Frederick looked like a pale, empty, incombustible husk, inside of which a great auto-da-fe had taken place. What a wild orgy salamander-like creatures must have been holding behind his sweaty forehead. Countless times, by the most different methods, Angele murdered Ingigerd and Ingigerd Angele. His father, the general, fought a pistol duel with Mr. Garry, Captain von Kessel acting as second and measuring the distance. Doctor Wilhelm kept rising again and again from beneath the raging chaos in his soul. Ten or twenty times he brought him a human embryo wrapped in paper, and said:

"To live is good. Not to live is better."

Hans Fuellenberg had to leave his hiding-place and join in the gruesome, grotesque dance to death. Sometimes it seemed as if a puff of burning air swept all these figures into an oven to destroy them forever.

Something like the dizzy movement of the sea kept tossing up and down. He was carried aloft—his consciousness left him. He sank deep down—again his consciousness left him. He flew—he lost his sense of ponderosity.
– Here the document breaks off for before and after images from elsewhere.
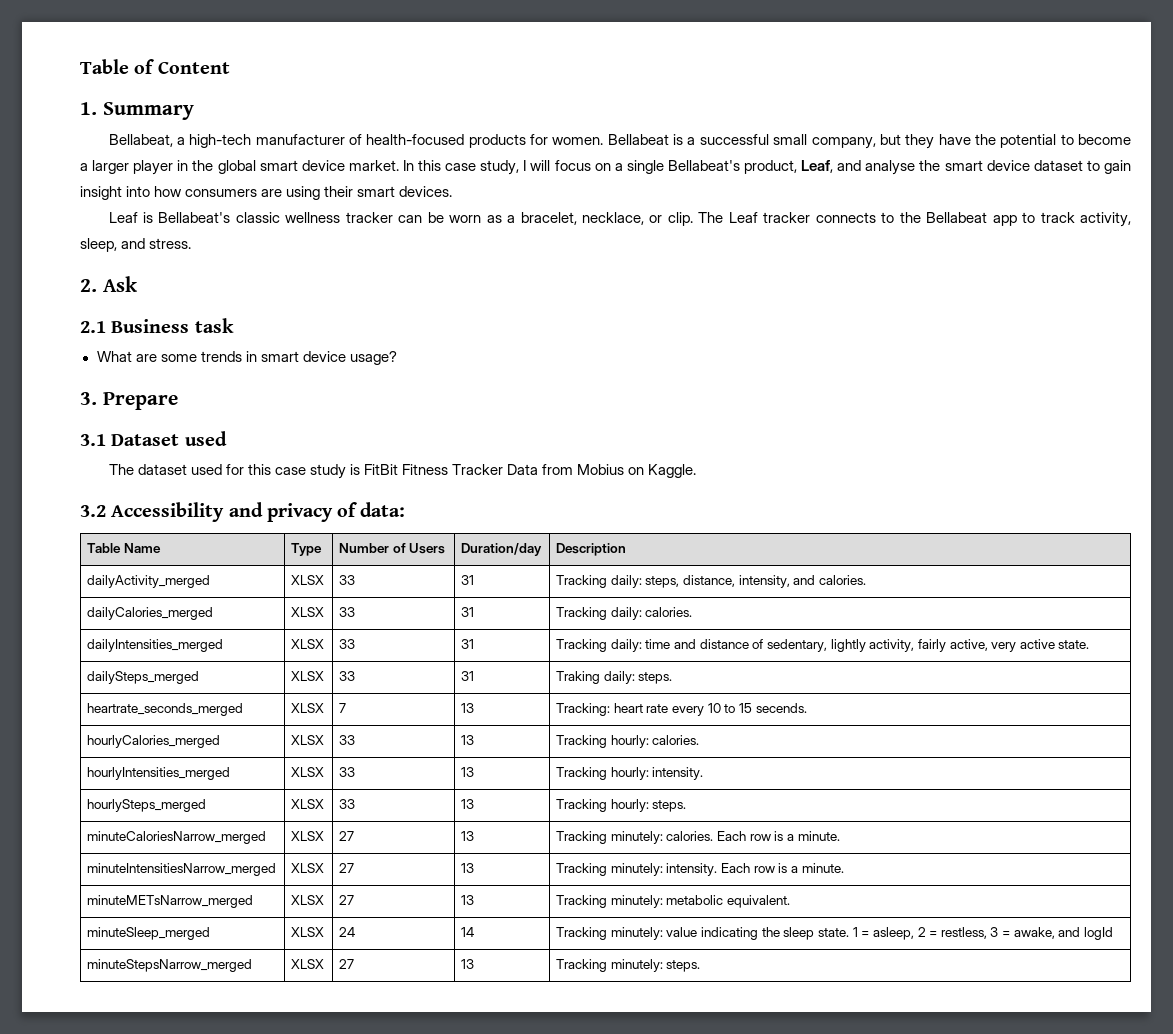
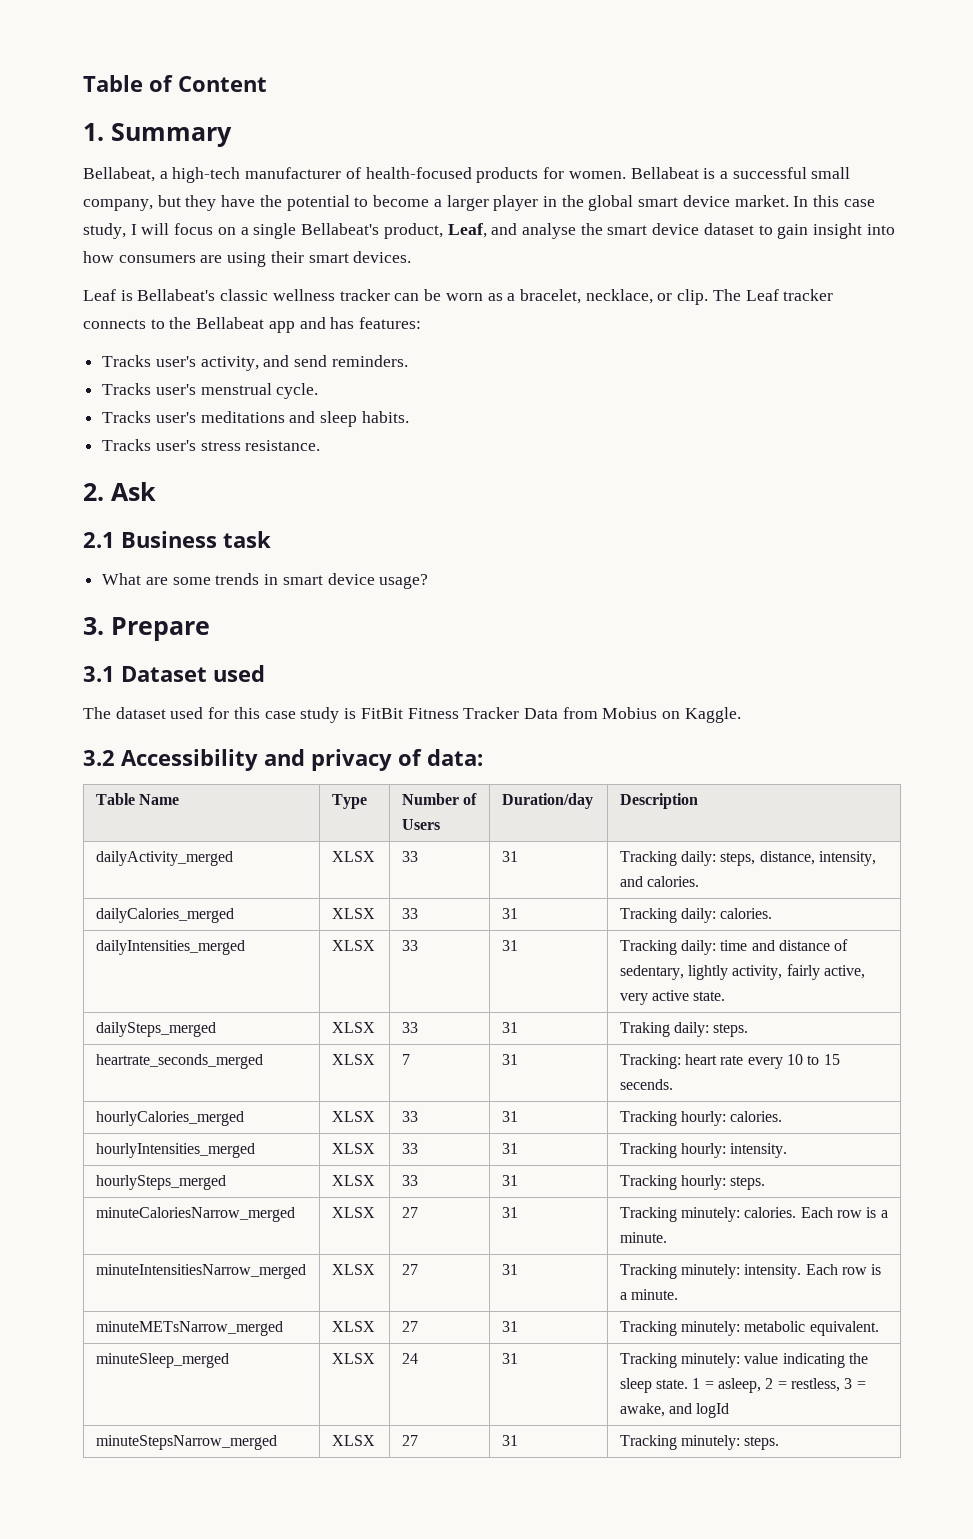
[1022,212,1132,227] [80,238,192,252] to track activity, sleep, and stress. -> [299,317,422,329] [102,355,408,371] [102,383,319,399] [102,411,409,427] [102,439,321,451] and has features: // Tracks user's activity, and send reminders. // Tracks user's menstrual cycle. // Tracks user's meditations and sleep habits. // Tracks user's stress resistance.
[461,703,475,713] 13 -> [501,1054,518,1065] 31
[461,735,475,745] 13 -> [501,1111,518,1122] 31
[461,767,475,777] 13 -> [501,1143,518,1154] 31
[461,799,475,809] 13 -> [501,1175,518,1186] 31
[461,831,475,841] 13 -> [501,1207,518,1218] 31
[461,863,475,873] 13 -> [501,1264,518,1275] 31
[461,895,475,905] 13 -> [501,1321,518,1332] 31
[461,927,475,937] 14 -> [501,1353,518,1364] 31
[461,959,475,969] 13 -> [501,1435,518,1446] 31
High on the crest of this cosmic, immaterial swell, he suffered constantly from nausea. In his lucid moments he said to himself:

"The ocean does not wish me to be saved. It kept me alive just to display the full extent of its powers and draw me down from my security."
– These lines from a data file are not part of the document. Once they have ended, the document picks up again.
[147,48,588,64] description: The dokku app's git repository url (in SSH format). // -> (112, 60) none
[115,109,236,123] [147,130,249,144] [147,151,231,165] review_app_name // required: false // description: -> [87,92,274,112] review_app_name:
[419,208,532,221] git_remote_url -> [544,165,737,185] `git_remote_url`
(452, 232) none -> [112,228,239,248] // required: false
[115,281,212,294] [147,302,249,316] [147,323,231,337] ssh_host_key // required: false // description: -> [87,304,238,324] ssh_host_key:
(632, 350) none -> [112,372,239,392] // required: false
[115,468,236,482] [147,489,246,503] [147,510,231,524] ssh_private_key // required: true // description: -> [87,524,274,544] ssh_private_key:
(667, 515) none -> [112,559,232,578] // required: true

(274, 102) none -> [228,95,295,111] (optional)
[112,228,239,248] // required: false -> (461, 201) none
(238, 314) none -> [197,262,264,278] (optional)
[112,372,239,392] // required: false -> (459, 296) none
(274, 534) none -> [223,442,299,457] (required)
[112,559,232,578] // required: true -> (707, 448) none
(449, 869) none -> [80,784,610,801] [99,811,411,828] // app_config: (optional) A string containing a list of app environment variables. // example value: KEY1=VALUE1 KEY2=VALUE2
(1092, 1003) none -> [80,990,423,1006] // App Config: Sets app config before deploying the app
He had dreams of tremendous cosmic proportions, showing he had images of a might and power far exceeding the sane, normal strength of conception, with no precedent for them in experience. Even when the life-boat with its small load of castaways, shrieking, praying, or unconscious, was dancing on the great broad swells of the heavy, mineral ocean, Frederick had had no such feeling of the microscopic minuteness of his personality.
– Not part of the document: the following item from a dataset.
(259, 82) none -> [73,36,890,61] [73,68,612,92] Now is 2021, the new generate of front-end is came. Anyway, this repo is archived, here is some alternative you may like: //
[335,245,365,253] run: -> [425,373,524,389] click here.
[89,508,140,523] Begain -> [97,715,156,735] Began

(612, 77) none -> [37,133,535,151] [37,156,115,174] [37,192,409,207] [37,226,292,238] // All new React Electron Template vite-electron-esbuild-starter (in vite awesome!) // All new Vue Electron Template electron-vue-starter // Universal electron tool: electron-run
At the end of the first week he recognised Miss Burns and began to understand what she had done for him. He smiled with difficulty and made signs with his hand lying limply on the bedspread.

It was not until the end of the second week, the twenty-sixth of March, that the fever left him entirely. He spoke, slept, had vivid dreams. In a tired voice and sometimes with a touch of humour, he told of the wild things that had passed through his brain. He expressed desires, showed gratitude, inquired for the farmer on whom he had operated, and smiled when Peter told him the wound had healed promptly and the farmer had driven out to bring some guinea-fowls for bouillon.

Miss Burns's management of the household was exemplary. Such considerate, ever-ready ministrations as Frederick received do not fall to the lot of many men. Physicians like Peter and his wife are not, of course, prone to prudery. Neither was Miss Burns, with her strong arms and sculptor hands, which were accustomed to modelling from life. Though her manner was calm and composed, there was secret passion and a strong maternal instinct in her nursing. She seemed to have found her true vocation.

At her bidding Peter sent cablegrams to Frederick's parents, keeping them informed of his condition, and notifying them when he was pronounced out of danger. With the request that it be held for him until his health was restored, she returned a thick letter from the general written before Frederick was taken ill, correctly assuming that it contained details of his wife's tragic end. She knew that by keeping the letter, she might be tempted to betray its existence to the sick man and would then find it too hard to prevent him from reading it. At the beginning of the fourth week, she received a letter from the old general, in which he thanked her and the two doctors from the depths of his heart for all they had done for his son.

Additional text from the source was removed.